[Provided records Boundary: Start]

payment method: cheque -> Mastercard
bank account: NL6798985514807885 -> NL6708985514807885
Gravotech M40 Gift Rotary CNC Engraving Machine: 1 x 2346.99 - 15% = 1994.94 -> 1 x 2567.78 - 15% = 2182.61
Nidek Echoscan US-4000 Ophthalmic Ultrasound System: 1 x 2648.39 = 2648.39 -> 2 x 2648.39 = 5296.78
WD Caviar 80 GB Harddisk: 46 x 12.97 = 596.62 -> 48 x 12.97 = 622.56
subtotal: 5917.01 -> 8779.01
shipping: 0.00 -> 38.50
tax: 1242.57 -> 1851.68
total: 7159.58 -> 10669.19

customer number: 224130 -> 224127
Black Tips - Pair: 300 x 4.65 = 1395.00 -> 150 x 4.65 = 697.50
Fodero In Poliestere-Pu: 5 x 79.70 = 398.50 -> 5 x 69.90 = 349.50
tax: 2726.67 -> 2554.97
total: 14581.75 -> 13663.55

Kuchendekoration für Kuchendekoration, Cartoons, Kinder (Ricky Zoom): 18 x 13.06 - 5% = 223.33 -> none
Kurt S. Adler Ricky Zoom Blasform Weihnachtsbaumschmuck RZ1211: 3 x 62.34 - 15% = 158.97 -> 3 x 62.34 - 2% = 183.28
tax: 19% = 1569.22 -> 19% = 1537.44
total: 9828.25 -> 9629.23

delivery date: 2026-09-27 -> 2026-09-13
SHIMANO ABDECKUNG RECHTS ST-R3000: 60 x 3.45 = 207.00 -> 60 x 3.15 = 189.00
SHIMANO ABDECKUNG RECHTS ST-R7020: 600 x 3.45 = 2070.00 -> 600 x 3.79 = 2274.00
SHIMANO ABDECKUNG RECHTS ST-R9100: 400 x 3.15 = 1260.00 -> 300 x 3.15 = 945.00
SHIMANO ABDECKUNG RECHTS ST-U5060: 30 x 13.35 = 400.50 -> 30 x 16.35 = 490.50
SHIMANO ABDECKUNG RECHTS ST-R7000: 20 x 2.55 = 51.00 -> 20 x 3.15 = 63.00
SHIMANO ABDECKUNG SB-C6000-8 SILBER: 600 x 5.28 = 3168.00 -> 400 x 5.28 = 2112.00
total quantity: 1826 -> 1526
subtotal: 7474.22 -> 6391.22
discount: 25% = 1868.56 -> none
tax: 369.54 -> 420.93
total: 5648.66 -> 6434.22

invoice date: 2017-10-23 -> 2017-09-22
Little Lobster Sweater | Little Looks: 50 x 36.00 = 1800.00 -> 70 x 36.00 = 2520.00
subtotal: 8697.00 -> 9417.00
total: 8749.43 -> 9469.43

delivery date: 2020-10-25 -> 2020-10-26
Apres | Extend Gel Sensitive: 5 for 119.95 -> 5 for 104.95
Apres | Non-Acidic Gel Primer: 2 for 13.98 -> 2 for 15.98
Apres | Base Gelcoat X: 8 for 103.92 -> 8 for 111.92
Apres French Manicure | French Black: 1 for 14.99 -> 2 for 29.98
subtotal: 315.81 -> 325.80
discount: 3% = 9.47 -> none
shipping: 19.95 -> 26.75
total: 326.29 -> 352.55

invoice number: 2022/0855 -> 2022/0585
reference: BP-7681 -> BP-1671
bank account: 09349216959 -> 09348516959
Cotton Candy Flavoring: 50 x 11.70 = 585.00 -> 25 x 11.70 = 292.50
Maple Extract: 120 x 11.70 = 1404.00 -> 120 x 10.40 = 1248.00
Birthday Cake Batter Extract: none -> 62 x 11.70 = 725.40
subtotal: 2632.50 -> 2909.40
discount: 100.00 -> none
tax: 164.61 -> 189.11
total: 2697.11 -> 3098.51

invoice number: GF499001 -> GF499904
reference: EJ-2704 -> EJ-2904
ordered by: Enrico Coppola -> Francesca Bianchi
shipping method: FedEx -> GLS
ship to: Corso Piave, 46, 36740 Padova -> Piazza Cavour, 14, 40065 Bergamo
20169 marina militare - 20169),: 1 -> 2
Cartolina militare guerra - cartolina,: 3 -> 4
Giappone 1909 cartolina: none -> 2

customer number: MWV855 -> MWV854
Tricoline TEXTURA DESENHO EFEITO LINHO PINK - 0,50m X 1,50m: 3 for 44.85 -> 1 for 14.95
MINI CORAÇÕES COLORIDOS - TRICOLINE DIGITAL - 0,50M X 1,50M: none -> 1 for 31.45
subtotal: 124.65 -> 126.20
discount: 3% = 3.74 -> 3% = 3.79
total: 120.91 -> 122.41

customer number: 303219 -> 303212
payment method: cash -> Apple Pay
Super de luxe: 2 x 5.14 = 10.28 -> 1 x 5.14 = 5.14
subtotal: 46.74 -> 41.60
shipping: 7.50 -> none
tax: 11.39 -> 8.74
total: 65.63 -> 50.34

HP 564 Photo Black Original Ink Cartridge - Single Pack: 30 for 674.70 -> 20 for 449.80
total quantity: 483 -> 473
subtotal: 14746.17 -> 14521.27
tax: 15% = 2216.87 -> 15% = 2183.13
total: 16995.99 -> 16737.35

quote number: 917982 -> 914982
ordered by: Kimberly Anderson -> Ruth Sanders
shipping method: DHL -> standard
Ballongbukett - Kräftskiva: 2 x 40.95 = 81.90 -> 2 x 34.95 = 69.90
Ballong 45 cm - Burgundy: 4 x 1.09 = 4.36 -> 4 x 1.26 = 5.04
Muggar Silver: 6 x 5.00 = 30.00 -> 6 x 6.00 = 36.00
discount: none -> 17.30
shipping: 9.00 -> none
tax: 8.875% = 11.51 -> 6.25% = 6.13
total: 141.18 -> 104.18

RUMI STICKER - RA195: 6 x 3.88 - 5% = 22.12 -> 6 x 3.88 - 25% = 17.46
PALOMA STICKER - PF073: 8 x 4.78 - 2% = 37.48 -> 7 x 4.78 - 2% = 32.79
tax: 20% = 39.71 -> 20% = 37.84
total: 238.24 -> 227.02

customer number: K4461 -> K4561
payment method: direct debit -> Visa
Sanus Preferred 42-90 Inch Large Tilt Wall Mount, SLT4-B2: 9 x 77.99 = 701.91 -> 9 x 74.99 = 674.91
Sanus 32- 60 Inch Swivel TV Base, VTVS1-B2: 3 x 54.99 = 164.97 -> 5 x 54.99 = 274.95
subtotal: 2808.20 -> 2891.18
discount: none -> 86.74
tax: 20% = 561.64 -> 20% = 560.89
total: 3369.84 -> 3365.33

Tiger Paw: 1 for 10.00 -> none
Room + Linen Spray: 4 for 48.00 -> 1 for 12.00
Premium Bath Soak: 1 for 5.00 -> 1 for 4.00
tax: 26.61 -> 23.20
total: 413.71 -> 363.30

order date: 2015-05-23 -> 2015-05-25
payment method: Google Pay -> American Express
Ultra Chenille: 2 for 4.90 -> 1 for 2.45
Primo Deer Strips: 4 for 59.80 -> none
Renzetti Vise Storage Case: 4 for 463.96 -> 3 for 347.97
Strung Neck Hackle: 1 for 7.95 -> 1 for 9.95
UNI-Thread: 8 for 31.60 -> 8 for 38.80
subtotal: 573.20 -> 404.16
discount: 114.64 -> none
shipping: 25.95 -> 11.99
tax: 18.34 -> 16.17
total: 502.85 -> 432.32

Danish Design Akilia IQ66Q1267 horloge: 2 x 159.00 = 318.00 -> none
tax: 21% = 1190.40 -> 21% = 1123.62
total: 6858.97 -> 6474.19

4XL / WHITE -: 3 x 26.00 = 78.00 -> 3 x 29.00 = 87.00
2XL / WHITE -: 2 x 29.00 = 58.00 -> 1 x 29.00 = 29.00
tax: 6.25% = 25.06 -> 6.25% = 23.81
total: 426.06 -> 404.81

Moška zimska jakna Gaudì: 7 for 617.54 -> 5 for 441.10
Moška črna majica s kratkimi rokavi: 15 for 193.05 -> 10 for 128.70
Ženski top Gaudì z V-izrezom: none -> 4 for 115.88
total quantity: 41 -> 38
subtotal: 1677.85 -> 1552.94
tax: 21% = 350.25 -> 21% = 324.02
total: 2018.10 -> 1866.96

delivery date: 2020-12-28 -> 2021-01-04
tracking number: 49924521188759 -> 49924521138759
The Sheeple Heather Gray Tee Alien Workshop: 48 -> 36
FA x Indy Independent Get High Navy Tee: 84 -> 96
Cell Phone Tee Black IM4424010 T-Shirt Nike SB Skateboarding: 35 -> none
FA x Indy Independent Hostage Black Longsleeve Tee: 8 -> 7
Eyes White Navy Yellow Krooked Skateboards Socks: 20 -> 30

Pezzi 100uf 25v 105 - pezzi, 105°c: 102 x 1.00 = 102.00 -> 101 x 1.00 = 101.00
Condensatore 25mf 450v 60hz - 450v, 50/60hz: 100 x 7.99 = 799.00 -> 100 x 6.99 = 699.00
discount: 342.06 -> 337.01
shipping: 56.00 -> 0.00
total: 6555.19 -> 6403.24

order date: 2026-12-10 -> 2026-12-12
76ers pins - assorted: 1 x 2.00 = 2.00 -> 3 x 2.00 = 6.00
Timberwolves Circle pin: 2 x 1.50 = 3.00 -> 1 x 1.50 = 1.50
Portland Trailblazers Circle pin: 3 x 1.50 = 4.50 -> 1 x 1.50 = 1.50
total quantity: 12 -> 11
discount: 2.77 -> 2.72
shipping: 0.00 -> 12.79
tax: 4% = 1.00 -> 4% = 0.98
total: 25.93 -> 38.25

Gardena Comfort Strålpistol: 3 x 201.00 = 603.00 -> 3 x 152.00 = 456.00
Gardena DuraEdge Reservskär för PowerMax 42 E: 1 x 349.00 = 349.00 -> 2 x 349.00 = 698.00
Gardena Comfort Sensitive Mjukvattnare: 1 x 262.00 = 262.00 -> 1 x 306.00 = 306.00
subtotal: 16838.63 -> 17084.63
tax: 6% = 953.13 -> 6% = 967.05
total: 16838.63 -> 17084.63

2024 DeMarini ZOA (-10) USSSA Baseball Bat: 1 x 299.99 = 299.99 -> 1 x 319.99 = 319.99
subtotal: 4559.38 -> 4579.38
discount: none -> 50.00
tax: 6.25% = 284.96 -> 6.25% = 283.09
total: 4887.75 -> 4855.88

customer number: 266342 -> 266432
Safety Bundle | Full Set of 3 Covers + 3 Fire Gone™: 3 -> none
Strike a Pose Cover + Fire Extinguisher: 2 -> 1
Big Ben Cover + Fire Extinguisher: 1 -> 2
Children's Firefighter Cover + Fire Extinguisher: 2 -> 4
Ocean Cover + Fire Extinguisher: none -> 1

[Provided records Boundary: End]

Task statement:
Give back precisely the lines above that start at the line containing "total: 238.24 -> 227.02" and end at the line containing "The Sheeple Heather", inclusive. No other lines belong in the output.

Solution below:
total: 238.24 -> 227.02

customer number: K4461 -> K4561
payment method: direct debit -> Visa
Sanus Preferred 42-90 Inch Large Tilt Wall Mount, SLT4-B2: 9 x 77.99 = 701.91 -> 9 x 74.99 = 674.91
Sanus 32- 60 Inch Swivel TV Base, VTVS1-B2: 3 x 54.99 = 164.97 -> 5 x 54.99 = 274.95
subtotal: 2808.20 -> 2891.18
discount: none -> 86.74
tax: 20% = 561.64 -> 20% = 560.89
total: 3369.84 -> 3365.33

Tiger Paw: 1 for 10.00 -> none
Room + Linen Spray: 4 for 48.00 -> 1 for 12.00
Premium Bath Soak: 1 for 5.00 -> 1 for 4.00
tax: 26.61 -> 23.20
total: 413.71 -> 363.30

order date: 2015-05-23 -> 2015-05-25
payment method: Google Pay -> American Express
Ultra Chenille: 2 for 4.90 -> 1 for 2.45
Primo Deer Strips: 4 for 59.80 -> none
Renzetti Vise Storage Case: 4 for 463.96 -> 3 for 347.97
Strung Neck Hackle: 1 for 7.95 -> 1 for 9.95
UNI-Thread: 8 for 31.60 -> 8 for 38.80
subtotal: 573.20 -> 404.16
discount: 114.64 -> none
shipping: 25.95 -> 11.99
tax: 18.34 -> 16.17
total: 502.85 -> 432.32

Danish Design Akilia IQ66Q1267 horloge: 2 x 159.00 = 318.00 -> none
tax: 21% = 1190.40 -> 21% = 1123.62
total: 6858.97 -> 6474.19

4XL / WHITE -: 3 x 26.00 = 78.00 -> 3 x 29.00 = 87.00
2XL / WHITE -: 2 x 29.00 = 58.00 -> 1 x 29.00 = 29.00
tax: 6.25% = 25.06 -> 6.25% = 23.81
total: 426.06 -> 404.81

Moška zimska jakna Gaudì: 7 for 617.54 -> 5 for 441.10
Moška črna majica s kratkimi rokavi: 15 for 193.05 -> 10 for 128.70
Ženski top Gaudì z V-izrezom: none -> 4 for 115.88
total quantity: 41 -> 38
subtotal: 1677.85 -> 1552.94
tax: 21% = 350.25 -> 21% = 324.02
total: 2018.10 -> 1866.96

delivery date: 2020-12-28 -> 2021-01-04
tracking number: 49924521188759 -> 49924521138759
The Sheeple Heather Gray Tee Alien Workshop: 48 -> 36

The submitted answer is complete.